EXERCISE DIRECTIONS — Write out all the records exactly, and keep any images out.

EXERCISE INPUT —
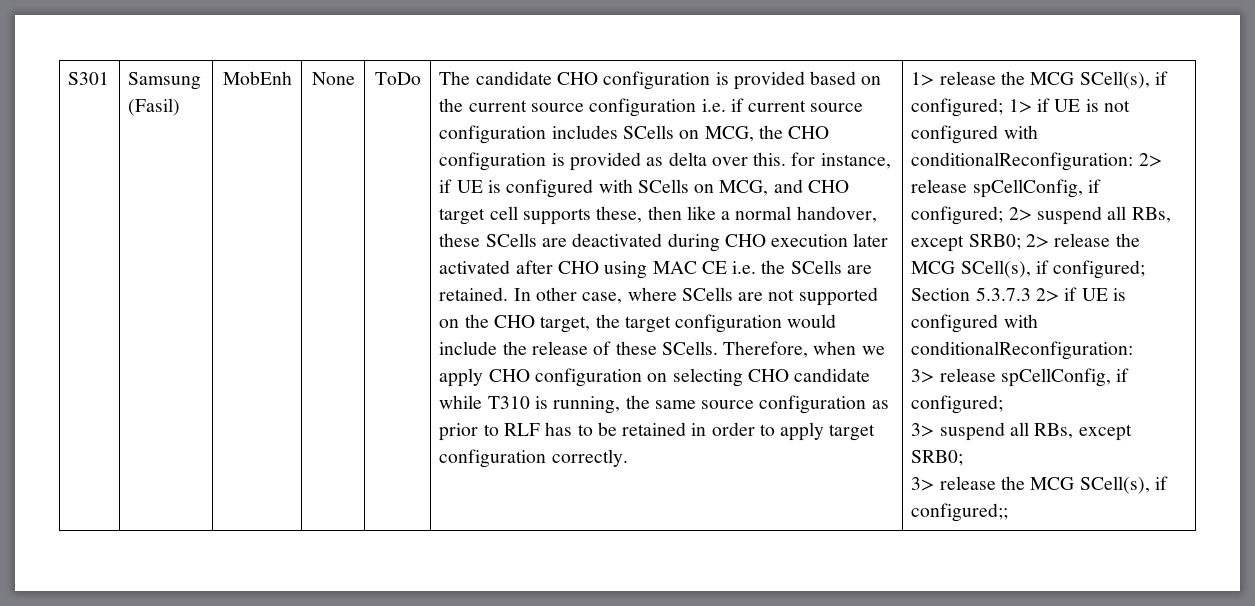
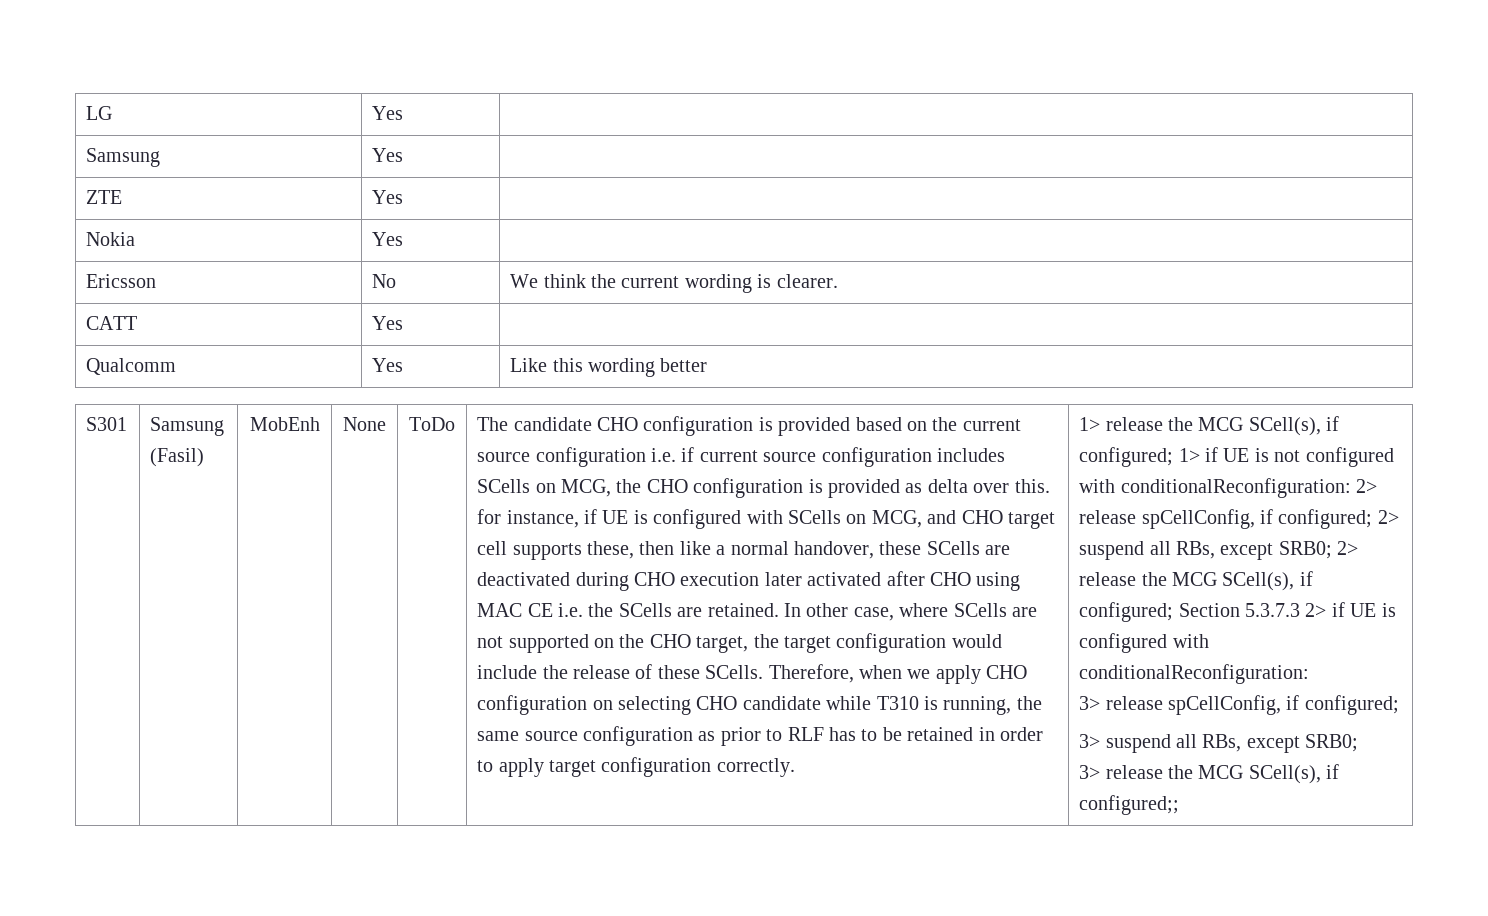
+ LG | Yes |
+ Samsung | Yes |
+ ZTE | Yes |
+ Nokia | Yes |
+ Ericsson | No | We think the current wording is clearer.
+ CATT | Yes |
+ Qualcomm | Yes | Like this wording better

ANSWER FOR THIS EXERCISE —
+ LG | Yes |
+ Samsung | Yes |
+ ZTE | Yes |
+ Nokia | Yes |
+ Ericsson | No | We think the current wording is clearer.
+ CATT | Yes |
+ Qualcomm | Yes | Like this wording better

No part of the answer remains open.